Anche Ghedi ha aderito alla “Giornata del verde pulito” 2018, una iniziativa che ha coinvolto un buon numero di partecipanti e che è stata guidata in stretta collaborazione dall’Assessorato all’ambiente del Comune di Ghedi, dall’azienda CBBO e dalla sezione ghedesi della Protezione Civile Volontaria.

“L’idea – è stata la spiegazione dell’assessore Gabriele Girelli – è stata quella di dedicare un giorno specifico alla cura che il nostro territorio ampiamente merita. Nello stesso tempo si è voluto sottolineare come l’apporto di ciascuno di noi può essere importante e ricco di significato. Il territorio di Ghedi non appartiene genericamente alla comunità, ma è di tutti noi che componiamo questa stessa comunità. E’ necessario perciò portare il massimo rispetto e trattare l’ambiente con la stessa cura che usiamo a casa nostra e per le nostre cose”.

Il gruppo dei volontari si è radunato di buon mattino nel piazzale antistante il Municipio ed è poi partito, suddiviso in squadre ed “armato” di guanti, sacchetti e raccoglitori per i rifiuti, per coprire l’intera cittadina.

La “Giornata del verde pulito” ha reso possibile recuperare qualche rifiuto di troppo smaltito in modo scorretto ed ha anche rafforzato in modo significativo il legame ed il senso di appartenenza di tutti i partecipanti (volontari, appartenenti alle associazioni ghedesi e al locale gruppo della Protezione Civile) con il “loro” territorio: “Quando siamo rientrati – è il ricordo dell’assessore Girelli – l’atmosfera era a metà tra la soddisfazione per quello che era appena stato fatto e la delusione per avere constatato che troppo spesso ci sono comportamenti che “feriscono” il nostro ambiente.

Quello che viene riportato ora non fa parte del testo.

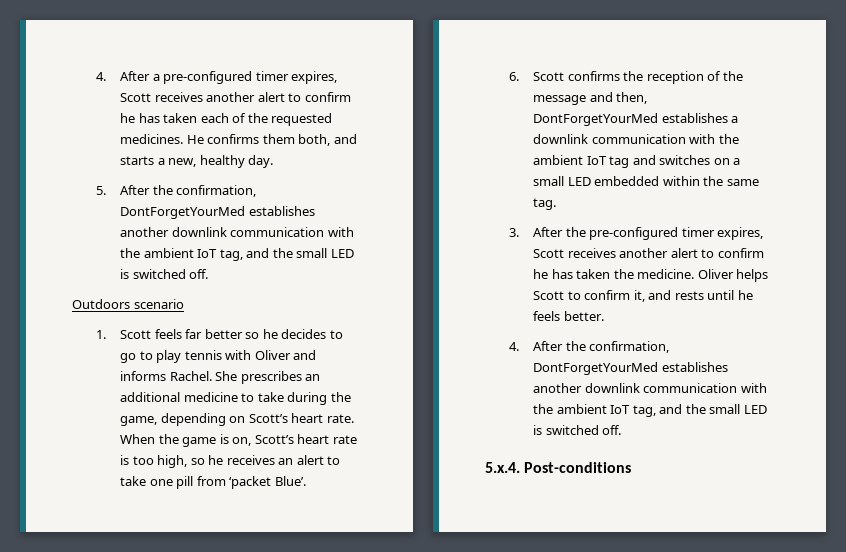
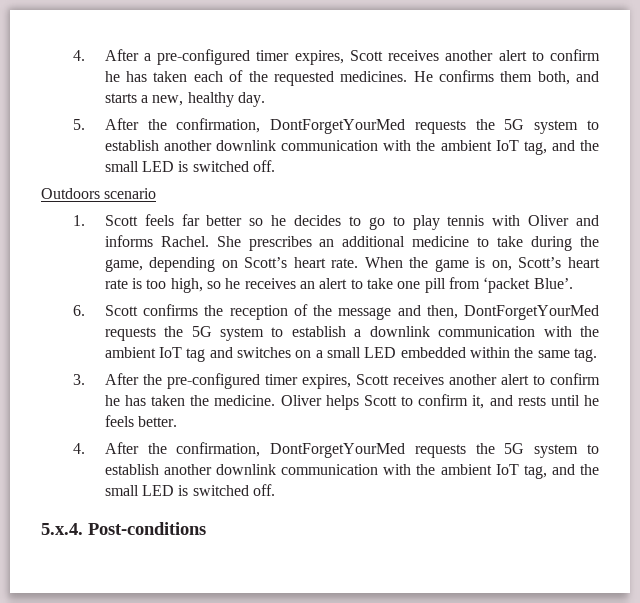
- 5. After the confirmation, DontForgetYourMed establishes another downlink communication with the ambient IoT tag, and the small LED is switched off.
+ 5. After the confirmation, DontForgetYourMed requests the 5G system to establish another downlink communication with the ambient IoT tag, and the small LED is switched off.
- 6. Scott confirms the reception of the message and then, DontForgetYourMed establishes a downlink communication with the ambient IoT tag and switches on a small LED embedded within the same tag.
+ 6. Scott confirms the reception of the message and then, DontForgetYourMed requests the 5G system to establish a downlink communication with the ambient IoT tag and switches on a small LED embedded within the same tag.
- 4. After the confirmation, DontForgetYourMed establishes another downlink communication with the ambient IoT tag, and the small LED is switched off.
+ 4. After the confirmation, DontForgetYourMed requests the 5G system to establish another downlink communication with the ambient IoT tag, and the small LED is switched off.

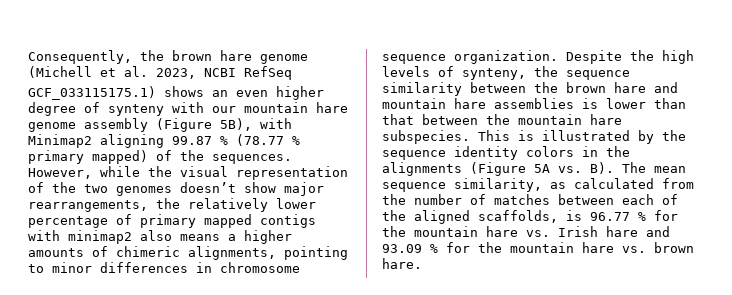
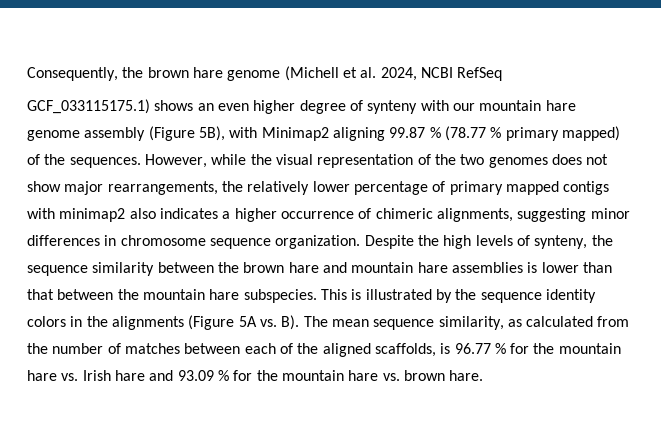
- Consequently, the brown hare genome (Michell et al. 2023, NCBI RefSeq
+ Consequently, the brown hare genome (Michell et al. 2024, NCBI RefSeq
- However, while the visual representation of the two genomes doesn’t show major rearrangements, the relatively lower percentage of primary mapped contigs with minimap2 also means a higher amounts of chimeric alignments, pointing to minor differences in chromosome sequence organization.
+ However, while the visual representation of the two genomes does not show major rearrangements, the relatively lower percentage of primary mapped contigs with minimap2 also indicates a higher occurrence of chimeric alignments, suggesting minor differences in chromosome sequence organization.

Un senso civico ed una voglia di tutelare il nostro territorio che sono usciti decisamente rinforzati da un’iniziativa come quella che abbiamo vissuto ad aprile e che, ne sono certo fin d’ora, tornerà ancora in futuro. Naturalmente con una partecipazione sempre più nutrita e con la presenza di volontari di tutte le età, da quelli più avanti negli anni sino ai giovani”.